Following the Scripture readings, his opening words appeared to set the tone for the somber and sorrowful occasion.  But it was not to be.  The crowd of students interrupted all through the speech with applause, whistles, shouts, and cheers.  He wound up speaking some 34 minutes.  The service ended with the choir singing a Shaker Hymn, and President Shelton reading a poem.

I sat in my den stunned.  I read somewhere that the students cheers had lightened the somber mood.  As the mother of a former cheerleader, I felt I'd just witnessed a pep rally before a big game.  Some one else commented that the McKeal Center is a sports arena that is used to hearing "cheers not tears."  Fine, if you'd gone to a sporting event!  But this was not a football game, or The Final Four.  This was a solemn occasion.  In the audience sat the families of those who had died, their grief still raw, and the families of those who are still hospitalized, including Gabby Giffords' whose recovery is still questionable. 

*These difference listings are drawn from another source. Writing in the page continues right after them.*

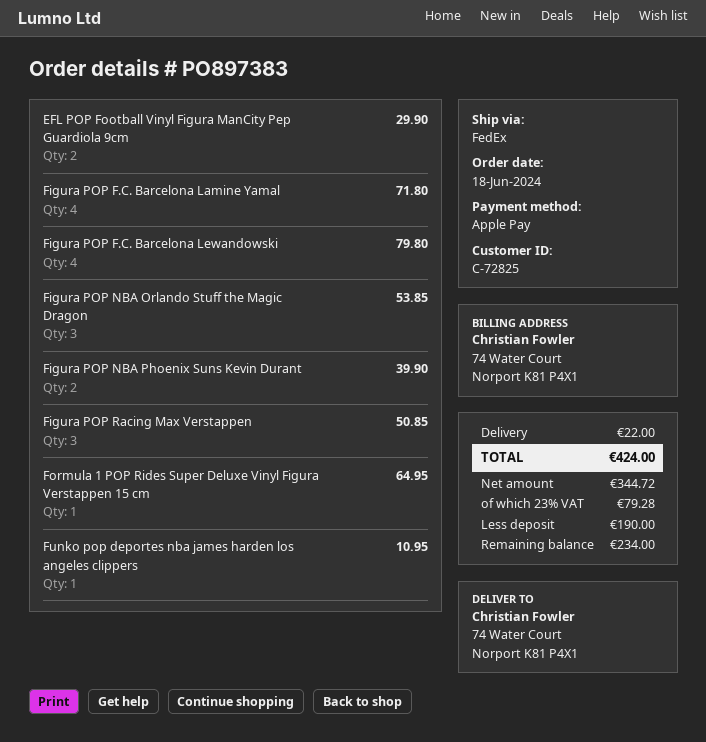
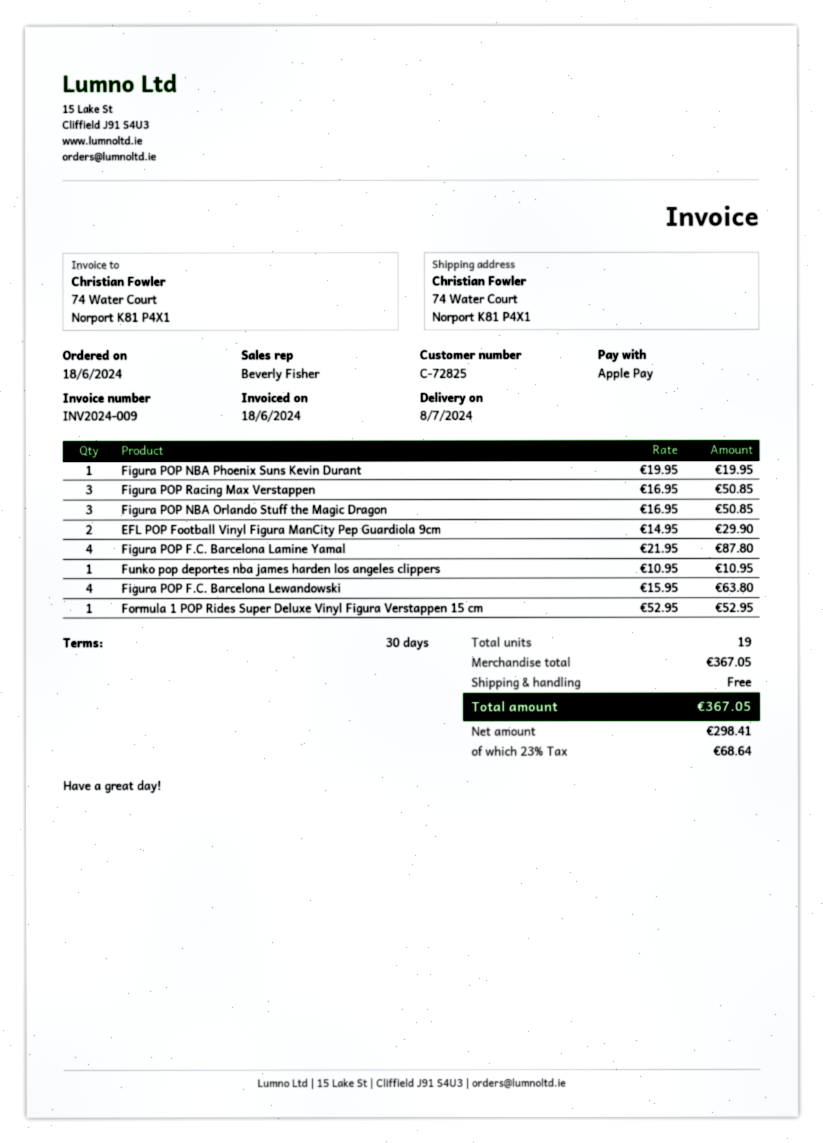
Figura POP F.C. Barcelona Lamine Yamal: 4 for 71.80 -> 4 for 87.80
Figura POP F.C. Barcelona Lewandowski: 4 for 79.80 -> 4 for 63.80
Figura POP NBA Orlando Stuff the Magic Dragon: 3 for 53.85 -> 3 for 50.85
Figura POP NBA Phoenix Suns Kevin Durant: 2 for 39.90 -> 1 for 19.95
Formula 1 POP Rides Super Deluxe Vinyl Figura Verstappen 15 cm: 1 for 64.95 -> 1 for 52.95
shipping: 22.00 -> 0.00
net: 344.72 -> 298.41
tax: 23% = 79.28 -> 23% = 68.64
total: 424.00 -> 367.05

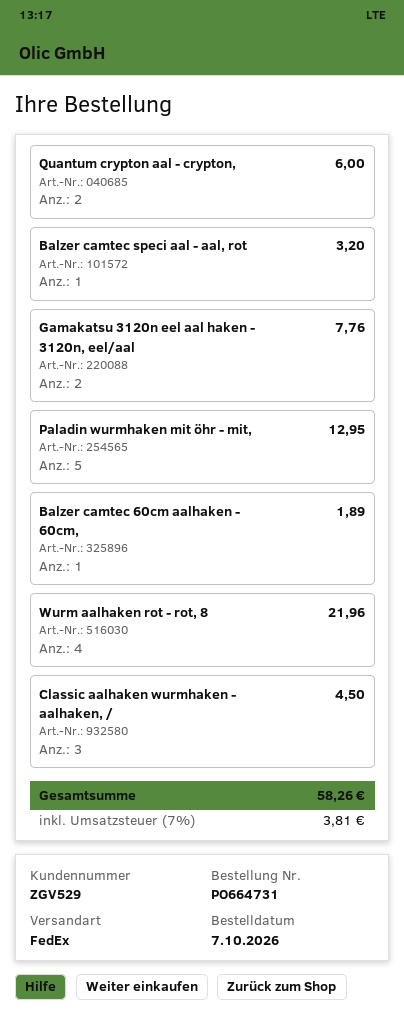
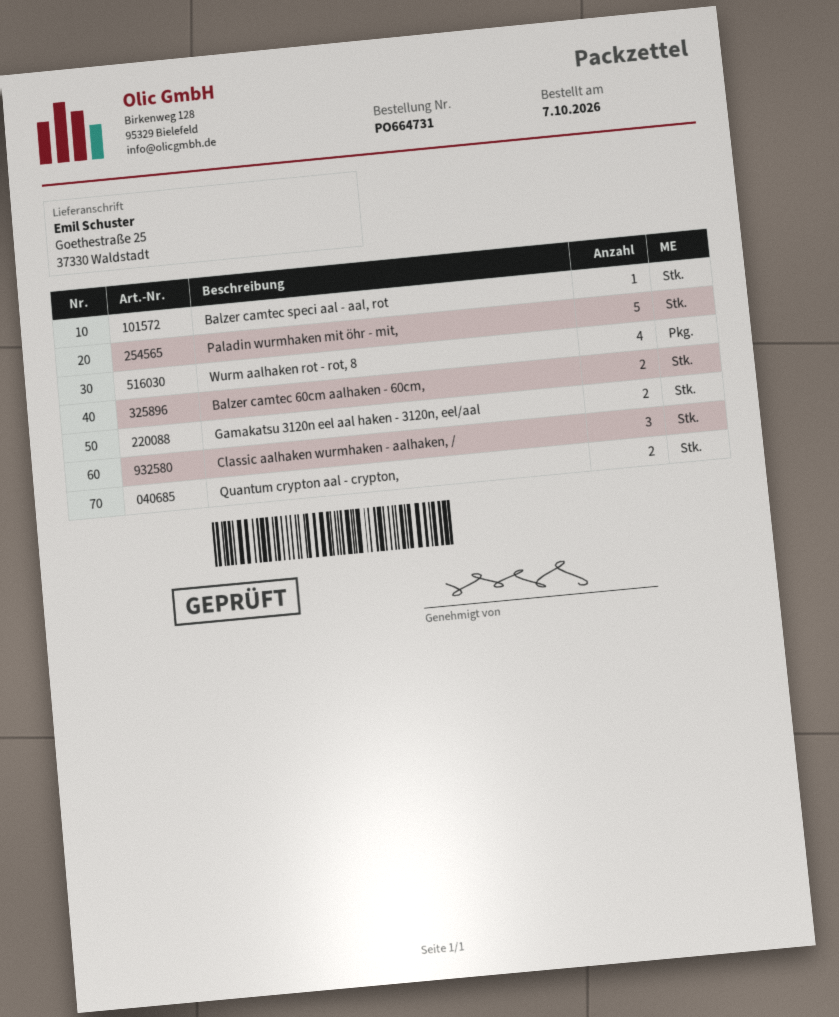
Balzer camtec 60cm aalhaken - 60cm,: 1 -> 2

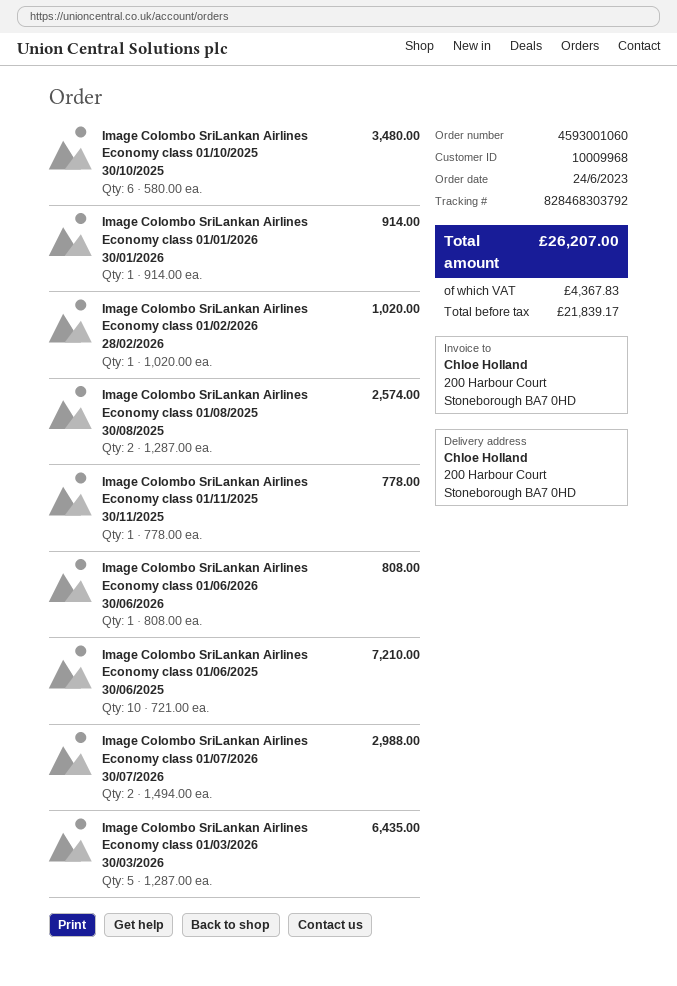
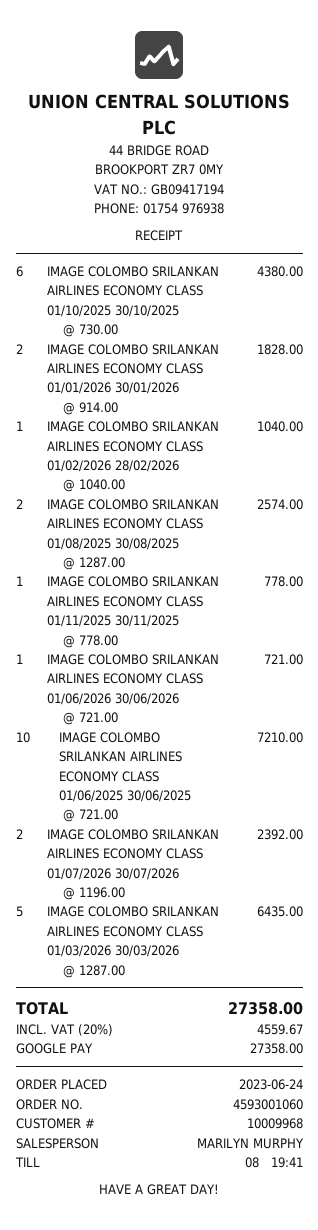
Image Colombo SriLankan Airlines Economy class 01/10/2025 30/10/2025: 6 x 580.00 = 3480.00 -> 6 x 730.00 = 4380.00
Image Colombo SriLankan Airlines Economy class 01/01/2026 30/01/2026: 1 x 914.00 = 914.00 -> 2 x 914.00 = 1828.00
Image Colombo SriLankan Airlines Economy class 01/02/2026 28/02/2026: 1 x 1020.00 = 1020.00 -> 1 x 1040.00 = 1040.00
Image Colombo SriLankan Airlines Economy class 01/06/2026 30/06/2026: 1 x 808.00 = 808.00 -> 1 x 721.00 = 721.00
Image Colombo SriLankan Airlines Economy class 01/07/2026 30/07/2026: 2 x 1494.00 = 2988.00 -> 2 x 1196.00 = 2392.00
tax: 4367.83 -> 4559.67
total: 26207.00 -> 27358.00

What was to be a defining moment in Obama's presidency, will not be remembered as that.  Granted, I'm not an Obama fan, but all week I've heard comparisons to the speech that Ronald Reagan gave after the space shuttle disaster, and the speech Bill Clinton gave after the Oklahoma City bombing, or George Bush's address at the National Cathedral in Washington after the tragedy of September 11, 2001.  All tragic moments in American history, and all received by grieving Americans with the seriousness and respect which the occasion demanded. Their speeches, all delivered and received in manner befitting the somberness of the event.

To his credit, Mr. Obama gave a very eloquent speech, and seemed to adapt well to the crowd's mood which he obviously had not expected. His intent was to recognize those who had so tragically died,  to offer comfort to the wounded, and to offer words that would heal the wounds that the Tucson community has felt since being thrown in the limelight.  It was in fact, one of his better speeches, and I'm sure the text of it can be found on the Internet for anyone to read.  I'm not going to quote it or reprint it here.  But the shouts, the cheers, the applause, interrupted it's fluidity, and in part robbed it of the impact it could have had.

There were a few times when the cheers were welcome.  When Obama announced that Gabby Giffords had opened her eyes for the first time, and when Daniel Hernandez was hailed as a hero.  But the rest of the time it was completely out of place, regardless of the venue where it was held.  They made me feel uncomfortable, and I wonder how many of those there who were still grieving could tolerate the cheer.

What it did demonstrate is that many of America's young adults  can't seem to be serious for one solemn event.  Do they even know the protocol one follows when attending a memorial such as this? Do they know the proper etiquette one uses to express condolence and sympathy to the grieving families? Do they know how to be serious and do they know how to mourn?

These young college students are the future leaders of this country.  They will soon be going out into the workforce to assume responsible jobs.  The "have fun, party mentality" needs to be tempered with moments of seriousness and decorum.  I was shocked and extremely disappointed by their behavior. Regardless of their reasons for being there, this was not a campaign function.  They were there to honor their fellow citizens and they didn't do it properly.

Another unusual practice in today's ceremony was the giving away of
T-shirts emblazoned with "Together We Thrive, Tucson and America," the theme of the evening.  Who has ever heard of giving away souvenirs at an event to memorialize the victims of a sordid tragedy?

In our church, when someone dies we don't call it a funeral.  We refer to it as "A Celebration of Life." With God's will, the people of Tucson will have times when they can have a celebration of life for the living, for those who survived the madness of last Saturday. Then it will be the proper time to cheer.  Hopefully in spite of these odd irregularities, we will, as the president challenged, "strive to be better, be better in our private lives, to be better friends and neighbors, co-workers and parents."

Who knows?  Maybe because of this American tragedy, we might even learn to be better political adversaries!